Actually, porcelain-fused-to-metal crowns are NOT as strong as the new all-porcelain crowns available today in the market (Lava, Empress).

First of all, I would stay away from getting dental work in a 3rd world country (that includes China). From my own experience, 3rd world dentistry is dentistry that's done without supervision and without consequences, meaning if they give you crappy work there's nothing you can do about it. Dentistry is viewed as a "guild" in a many countries and not as a medical specialty and therefore if you get bad work done on your mouth, the attitude is: too bad.

Now, to answer your question on crowns. Gold crowns are the oldest, most reliable and most time-proven types of crowns that exist.
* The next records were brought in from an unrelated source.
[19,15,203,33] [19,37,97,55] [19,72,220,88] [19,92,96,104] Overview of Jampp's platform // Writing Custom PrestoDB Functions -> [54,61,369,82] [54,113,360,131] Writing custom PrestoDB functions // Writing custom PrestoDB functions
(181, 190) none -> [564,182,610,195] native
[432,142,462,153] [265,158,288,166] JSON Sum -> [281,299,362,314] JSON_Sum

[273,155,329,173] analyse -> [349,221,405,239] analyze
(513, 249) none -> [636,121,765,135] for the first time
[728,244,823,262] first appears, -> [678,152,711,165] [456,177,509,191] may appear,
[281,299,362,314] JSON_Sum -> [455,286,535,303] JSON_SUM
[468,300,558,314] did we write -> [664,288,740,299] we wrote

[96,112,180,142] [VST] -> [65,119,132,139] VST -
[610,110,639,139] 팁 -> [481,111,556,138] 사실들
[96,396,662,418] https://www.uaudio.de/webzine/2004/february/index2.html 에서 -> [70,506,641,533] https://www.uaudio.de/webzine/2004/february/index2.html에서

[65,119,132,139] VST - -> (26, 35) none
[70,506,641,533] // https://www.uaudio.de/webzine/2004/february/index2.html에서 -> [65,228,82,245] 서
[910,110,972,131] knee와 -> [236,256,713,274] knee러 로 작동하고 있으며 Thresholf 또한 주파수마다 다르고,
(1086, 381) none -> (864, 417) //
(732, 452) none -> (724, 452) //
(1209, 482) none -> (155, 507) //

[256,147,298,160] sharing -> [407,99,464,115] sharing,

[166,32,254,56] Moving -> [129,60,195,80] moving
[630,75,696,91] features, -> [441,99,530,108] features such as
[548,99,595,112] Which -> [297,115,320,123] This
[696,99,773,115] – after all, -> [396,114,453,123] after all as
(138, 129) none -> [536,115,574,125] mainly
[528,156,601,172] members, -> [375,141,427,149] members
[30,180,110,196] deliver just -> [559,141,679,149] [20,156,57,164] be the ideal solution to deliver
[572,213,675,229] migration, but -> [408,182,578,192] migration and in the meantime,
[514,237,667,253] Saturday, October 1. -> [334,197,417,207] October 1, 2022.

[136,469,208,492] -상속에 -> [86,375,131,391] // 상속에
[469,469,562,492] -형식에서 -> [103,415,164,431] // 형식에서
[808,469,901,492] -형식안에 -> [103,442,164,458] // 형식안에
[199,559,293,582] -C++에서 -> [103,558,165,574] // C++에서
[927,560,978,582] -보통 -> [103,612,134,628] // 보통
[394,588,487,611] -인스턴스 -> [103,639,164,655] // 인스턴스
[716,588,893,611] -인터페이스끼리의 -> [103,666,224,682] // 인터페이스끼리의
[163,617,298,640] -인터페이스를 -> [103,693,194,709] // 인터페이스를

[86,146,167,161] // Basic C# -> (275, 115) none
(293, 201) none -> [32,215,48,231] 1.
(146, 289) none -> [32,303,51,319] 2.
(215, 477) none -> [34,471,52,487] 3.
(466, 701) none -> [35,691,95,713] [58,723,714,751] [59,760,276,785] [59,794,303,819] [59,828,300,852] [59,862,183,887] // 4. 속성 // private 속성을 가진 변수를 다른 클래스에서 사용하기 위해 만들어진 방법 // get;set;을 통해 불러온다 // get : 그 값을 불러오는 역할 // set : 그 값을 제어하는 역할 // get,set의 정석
Now, obviously, no self-respecting dentist would EVER place a gold crown on a front tooth (if you ever see someone with a gold crown on a front tooth it was most likely done by a unlicensed dentist or a dentist that simply doesn't care, which means stay away from them!).

The thing that makes Gold a better material then any other, better then porcelain or any other types of metal crowns, is that Gold can be burnished, meaning Gold can adapted to the margins of a tooth preparation better then any other kinds of crowns. So if you were to look at microscopic view of where the crown ends and the tooth starts, Gold is much closer to the tooth then any other materials (its kind of hard to explain without pictures, sorry). Also, if you tend to grind or clench your teeth, Gold is the best material for you because it, unlike porcelain which is brittle, does NOT break under stress/compress, Gold simply bends.

So, if I were in your situation, I would go for the Gold. If well done, Gold crowns can stay with you for the rest of your life.

Good luck!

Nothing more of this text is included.